*PROBLEM TO SOLVE*
Nothing in the data may be altered as it is transcribed.

(Items listed in a dataset)
- - -

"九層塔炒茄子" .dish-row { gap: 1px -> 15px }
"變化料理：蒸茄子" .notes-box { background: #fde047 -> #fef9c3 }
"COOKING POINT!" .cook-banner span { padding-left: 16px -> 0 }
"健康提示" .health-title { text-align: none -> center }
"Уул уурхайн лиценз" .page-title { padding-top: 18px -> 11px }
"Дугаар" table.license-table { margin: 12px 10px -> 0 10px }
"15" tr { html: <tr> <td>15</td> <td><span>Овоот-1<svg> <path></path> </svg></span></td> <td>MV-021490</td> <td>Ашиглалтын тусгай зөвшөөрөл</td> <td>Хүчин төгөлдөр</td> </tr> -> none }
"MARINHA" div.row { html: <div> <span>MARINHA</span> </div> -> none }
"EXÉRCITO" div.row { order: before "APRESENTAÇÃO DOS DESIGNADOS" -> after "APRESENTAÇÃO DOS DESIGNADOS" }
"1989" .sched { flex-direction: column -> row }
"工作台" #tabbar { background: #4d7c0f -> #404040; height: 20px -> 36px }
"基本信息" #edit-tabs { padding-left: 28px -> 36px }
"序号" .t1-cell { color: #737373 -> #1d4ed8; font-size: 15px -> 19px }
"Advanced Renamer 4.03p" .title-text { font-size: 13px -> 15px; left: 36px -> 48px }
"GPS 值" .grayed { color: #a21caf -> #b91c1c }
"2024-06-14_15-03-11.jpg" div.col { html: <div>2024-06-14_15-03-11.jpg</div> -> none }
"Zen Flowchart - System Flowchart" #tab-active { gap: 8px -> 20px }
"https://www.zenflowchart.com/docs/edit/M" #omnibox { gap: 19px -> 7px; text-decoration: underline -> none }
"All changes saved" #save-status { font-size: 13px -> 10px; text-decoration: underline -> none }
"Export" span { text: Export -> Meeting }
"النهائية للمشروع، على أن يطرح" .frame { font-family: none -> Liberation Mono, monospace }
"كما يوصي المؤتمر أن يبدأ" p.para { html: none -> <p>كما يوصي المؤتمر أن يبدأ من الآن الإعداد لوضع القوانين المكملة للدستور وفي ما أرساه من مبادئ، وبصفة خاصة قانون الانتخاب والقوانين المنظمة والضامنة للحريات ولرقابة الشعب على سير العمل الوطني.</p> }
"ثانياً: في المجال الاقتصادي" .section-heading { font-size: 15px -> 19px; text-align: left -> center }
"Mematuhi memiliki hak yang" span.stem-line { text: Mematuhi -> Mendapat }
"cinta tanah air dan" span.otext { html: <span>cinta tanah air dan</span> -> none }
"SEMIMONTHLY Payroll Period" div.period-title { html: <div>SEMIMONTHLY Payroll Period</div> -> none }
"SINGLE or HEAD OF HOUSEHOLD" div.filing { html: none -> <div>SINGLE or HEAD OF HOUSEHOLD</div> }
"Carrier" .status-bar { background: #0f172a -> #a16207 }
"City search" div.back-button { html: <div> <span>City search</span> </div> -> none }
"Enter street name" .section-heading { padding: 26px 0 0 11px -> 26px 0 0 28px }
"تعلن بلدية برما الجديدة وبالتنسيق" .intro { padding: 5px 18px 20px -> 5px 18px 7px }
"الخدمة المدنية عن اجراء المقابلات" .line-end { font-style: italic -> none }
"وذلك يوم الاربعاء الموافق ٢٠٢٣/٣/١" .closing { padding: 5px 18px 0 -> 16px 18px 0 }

- - -

*ANSWER TO THE EXERCISE*
"九層塔炒茄子" .dish-row { gap: 1px -> 15px }
"變化料理：蒸茄子" .notes-box { background: #fde047 -> #fef9c3 }
"COOKING POINT!" .cook-banner span { padding-left: 16px -> 0 }
"健康提示" .health-title { text-align: none -> center }
"Уул уурхайн лиценз" .page-title { padding-top: 18px -> 11px }
"Дугаар" table.license-table { margin: 12px 10px -> 0 10px }
"15" tr { html: <tr> <td>15</td> <td><span>Овоот-1<svg> <path></path> </svg></span></td> <td>MV-021490</td> <td>Ашиглалтын тусгай зөвшөөрөл</td> <td>Хүчин төгөлдөр</td> </tr> -> none }
"MARINHA" div.row { html: <div> <span>MARINHA</span> </div> -> none }
"EXÉRCITO" div.row { order: before "APRESENTAÇÃO DOS DESIGNADOS" -> after "APRESENTAÇÃO DOS DESIGNADOS" }
"1989" .sched { flex-direction: column -> row }
"工作台" #tabbar { background: #4d7c0f -> #404040; height: 20px -> 36px }
"基本信息" #edit-tabs { padding-left: 28px -> 36px }
"序号" .t1-cell { color: #737373 -> #1d4ed8; font-size: 15px -> 19px }
"Advanced Renamer 4.03p" .title-text { font-size: 13px -> 15px; left: 36px -> 48px }
"GPS 值" .grayed { color: #a21caf -> #b91c1c }
"2024-06-14_15-03-11.jpg" div.col { html: <div>2024-06-14_15-03-11.jpg</div> -> none }
"Zen Flowchart - System Flowchart" #tab-active { gap: 8px -> 20px }
"https://www.zenflowchart.com/docs/edit/M" #omnibox { gap: 19px -> 7px; text-decoration: underline -> none }
"All changes saved" #save-status { font-size: 13px -> 10px; text-decoration: underline -> none }
"Export" span { text: Export -> Meeting }
"النهائية للمشروع، على أن يطرح" .frame { font-family: none -> Liberation Mono, monospace }
"كما يوصي المؤتمر أن يبدأ" p.para { html: none -> <p>كما يوصي المؤتمر أن يبدأ من الآن الإعداد لوضع القوانين المكملة للدستور وفي ما أرساه من مبادئ، وبصفة خاصة قانون الانتخاب والقوانين المنظمة والضامنة للحريات ولرقابة الشعب على سير العمل الوطني.</p> }
"ثانياً: في المجال الاقتصادي" .section-heading { font-size: 15px -> 19px; text-align: left -> center }
"Mematuhi memiliki hak yang" span.stem-line { text: Mematuhi -> Mendapat }
"cinta tanah air dan" span.otext { html: <span>cinta tanah air dan</span> -> none }
"SEMIMONTHLY Payroll Period" div.period-title { html: <div>SEMIMONTHLY Payroll Period</div> -> none }
"SINGLE or HEAD OF HOUSEHOLD" div.filing { html: none -> <div>SINGLE or HEAD OF HOUSEHOLD</div> }
"Carrier" .status-bar { background: #0f172a -> #a16207 }
"City search" div.back-button { html: <div> <span>City search</span> </div> -> none }
"Enter street name" .section-heading { padding: 26px 0 0 11px -> 26px 0 0 28px }
"تعلن بلدية برما الجديدة وبالتنسيق" .intro { padding: 5px 18px 20px -> 5px 18px 7px }
"الخدمة المدنية عن اجراء المقابلات" .line-end { font-style: italic -> none }
"وذلك يوم الاربعاء الموافق ٢٠٢٣/٣/١" .closing { padding: 5px 18px 0 -> 16px 18px 0 }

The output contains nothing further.